### Material for this task
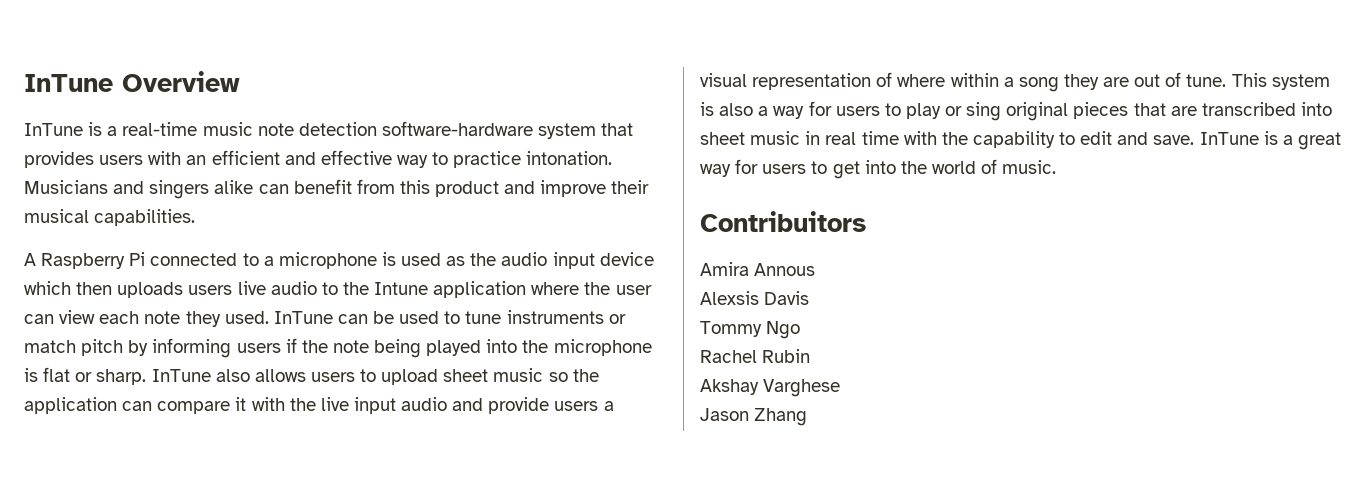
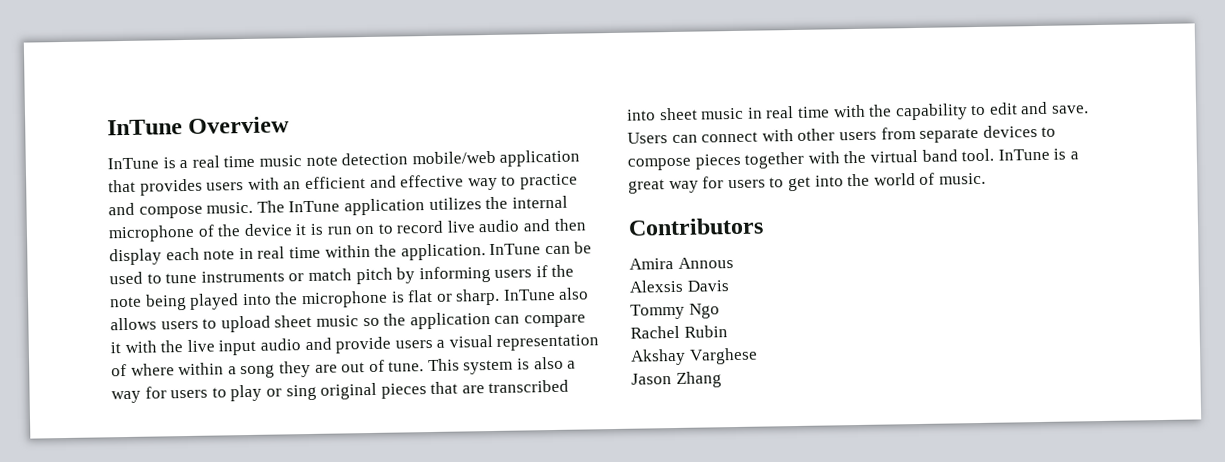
[122,122,198,136] real-time -> [191,155,256,168] real time
[381,121,597,139] software-hardware system -> [411,149,581,167] mobile/web application
[526,151,613,165] [24,179,650,199] [24,209,196,226] [24,252,654,269] [24,281,652,298] [24,310,269,327] intonation. Musicians and singers alike can benefit from this product and improve their musical capabilities. // A Raspberry Pi connected to a microphone is used as the audio input device which then uploads users live audio to the Intune application where the user can view each note they used. -> [108,195,568,219] [108,218,586,243] [109,243,486,266] and compose music. The InTune application utilizes the internal microphone of the device it is run on to record live audio and then display each note in real time within the application.
(1195, 140) none -> [627,125,1057,144] [627,148,995,171] Users can connect with other users from separate devices to compose pieces together with the virtual band tool.
[700,211,866,232] Contribuitors -> [628,217,764,236] Contributors

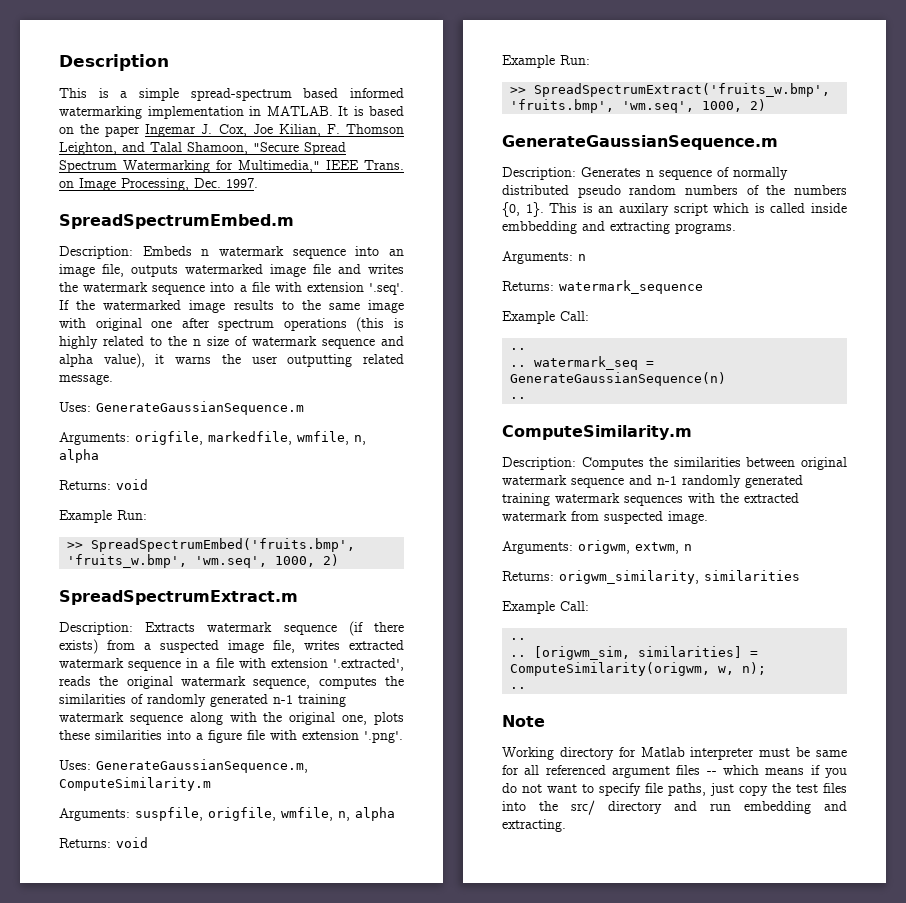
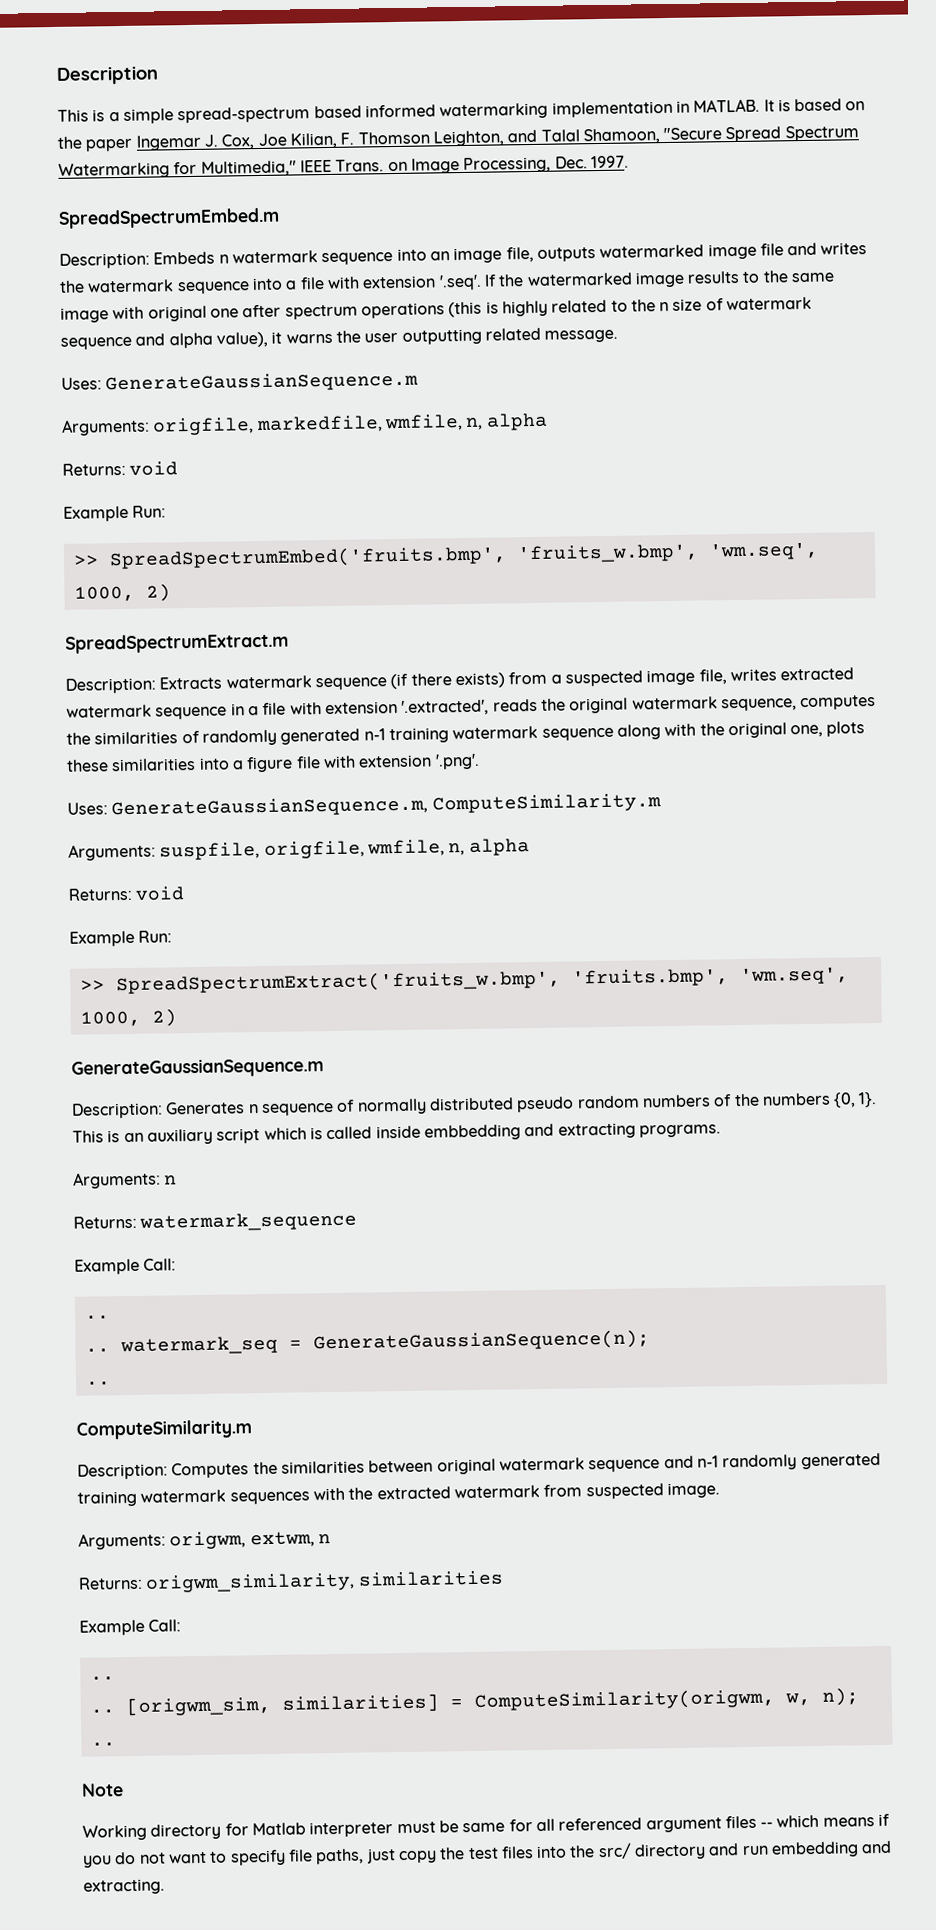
[619,203,669,216] auxilary -> [146,1128,213,1145] auxiliary
[510,372,727,386] GenerateGaussianSequence(n) -> [312,1329,650,1353] GenerateGaussianSequence(n);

### Problem statement
All that is wanted is the run of lines from the start of the material through the line that holds "[619,203,669,216] auxilary ->", retyped exactly, with no pictures.

### Reply to the exercise
[122,122,198,136] real-time -> [191,155,256,168] real time
[381,121,597,139] software-hardware system -> [411,149,581,167] mobile/web application
[526,151,613,165] [24,179,650,199] [24,209,196,226] [24,252,654,269] [24,281,652,298] [24,310,269,327] intonation. Musicians and singers alike can benefit from this product and improve their musical capabilities. // A Raspberry Pi connected to a microphone is used as the audio input device which then uploads users live audio to the Intune application where the user can view each note they used. -> [108,195,568,219] [108,218,586,243] [109,243,486,266] and compose music. The InTune application utilizes the internal microphone of the device it is run on to record live audio and then display each note in real time within the application.
(1195, 140) none -> [627,125,1057,144] [627,148,995,171] Users can connect with other users from separate devices to compose pieces together with the virtual band tool.
[700,211,866,232] Contribuitors -> [628,217,764,236] Contributors

[619,203,669,216] auxilary -> [146,1128,213,1145] auxiliary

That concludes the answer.